# Data for review:
-------

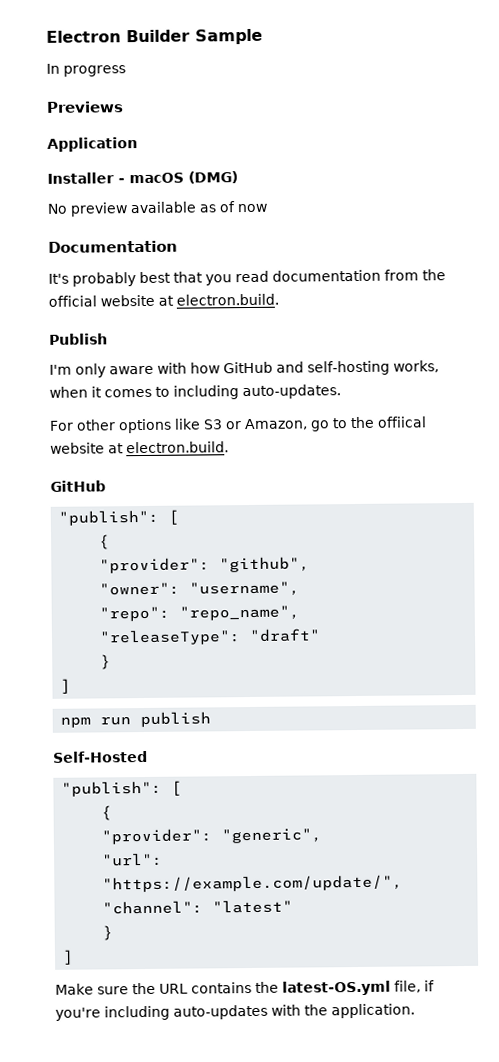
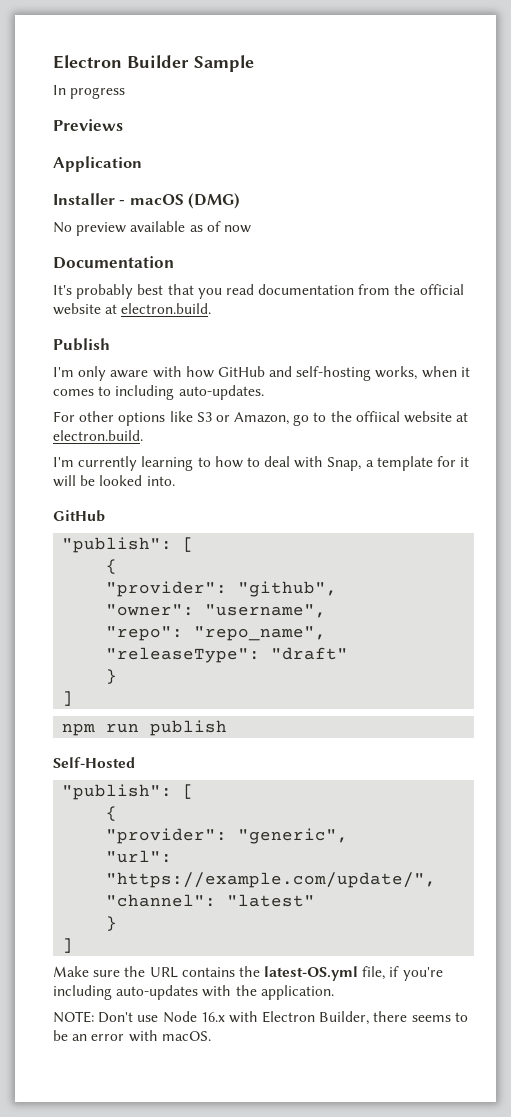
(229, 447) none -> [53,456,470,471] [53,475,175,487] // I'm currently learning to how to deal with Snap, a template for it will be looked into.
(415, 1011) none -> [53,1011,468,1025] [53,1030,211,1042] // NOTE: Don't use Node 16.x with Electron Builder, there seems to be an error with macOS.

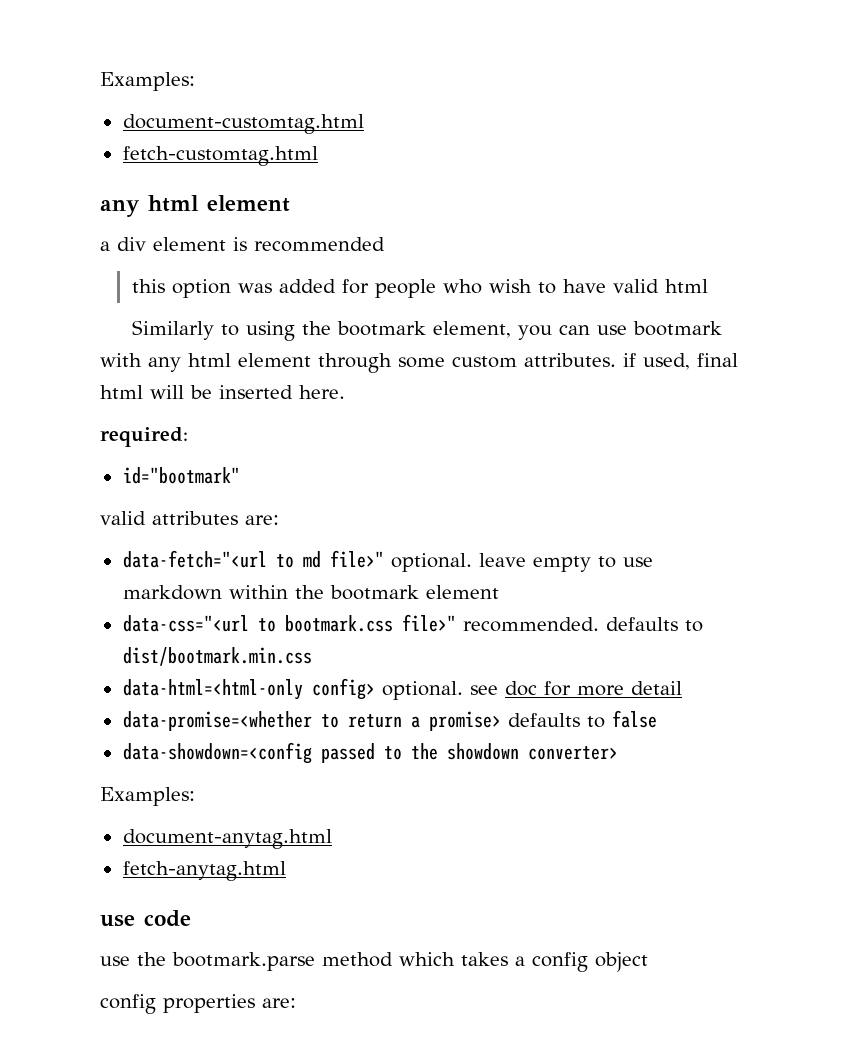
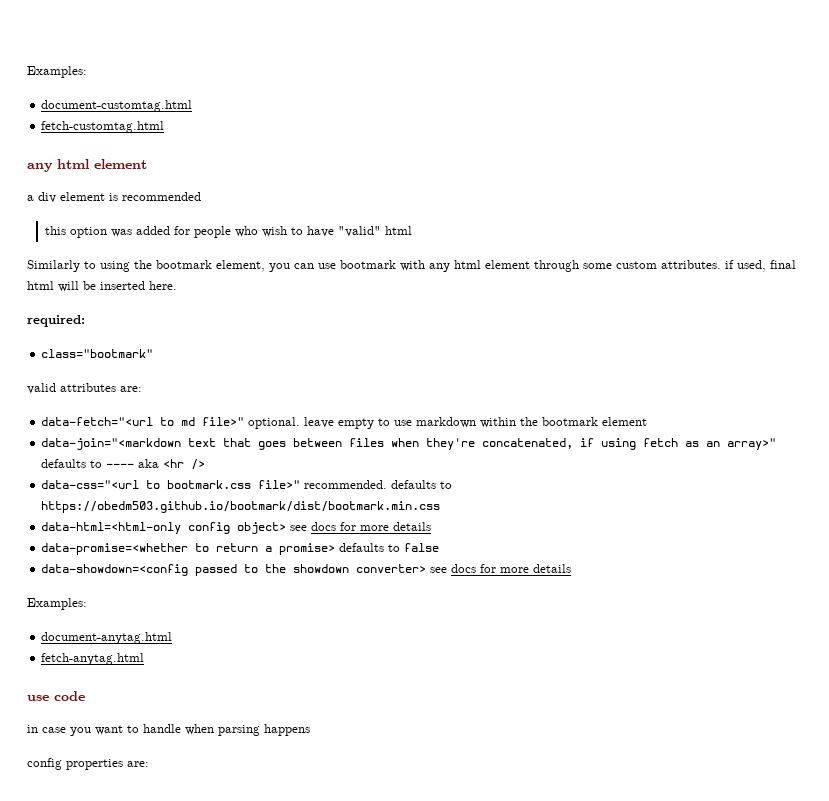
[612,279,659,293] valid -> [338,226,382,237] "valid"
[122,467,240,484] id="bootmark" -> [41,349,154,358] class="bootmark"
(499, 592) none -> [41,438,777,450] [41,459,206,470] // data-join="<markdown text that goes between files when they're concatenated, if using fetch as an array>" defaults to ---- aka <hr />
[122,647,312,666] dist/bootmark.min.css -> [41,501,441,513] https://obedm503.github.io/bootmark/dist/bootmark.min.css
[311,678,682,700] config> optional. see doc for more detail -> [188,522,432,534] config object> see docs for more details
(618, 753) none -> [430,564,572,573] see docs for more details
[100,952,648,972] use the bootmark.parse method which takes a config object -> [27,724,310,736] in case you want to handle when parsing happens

-------

# Task prompt:
What lines in the material above contain the word "object"? Copy them out.

# Completed exercise:
[311,678,682,700] config> optional. see doc for more detail -> [188,522,432,534] config object> see docs for more details
[100,952,648,972] use the bootmark.parse method which takes a config object -> [27,724,310,736] in case you want to handle when parsing happens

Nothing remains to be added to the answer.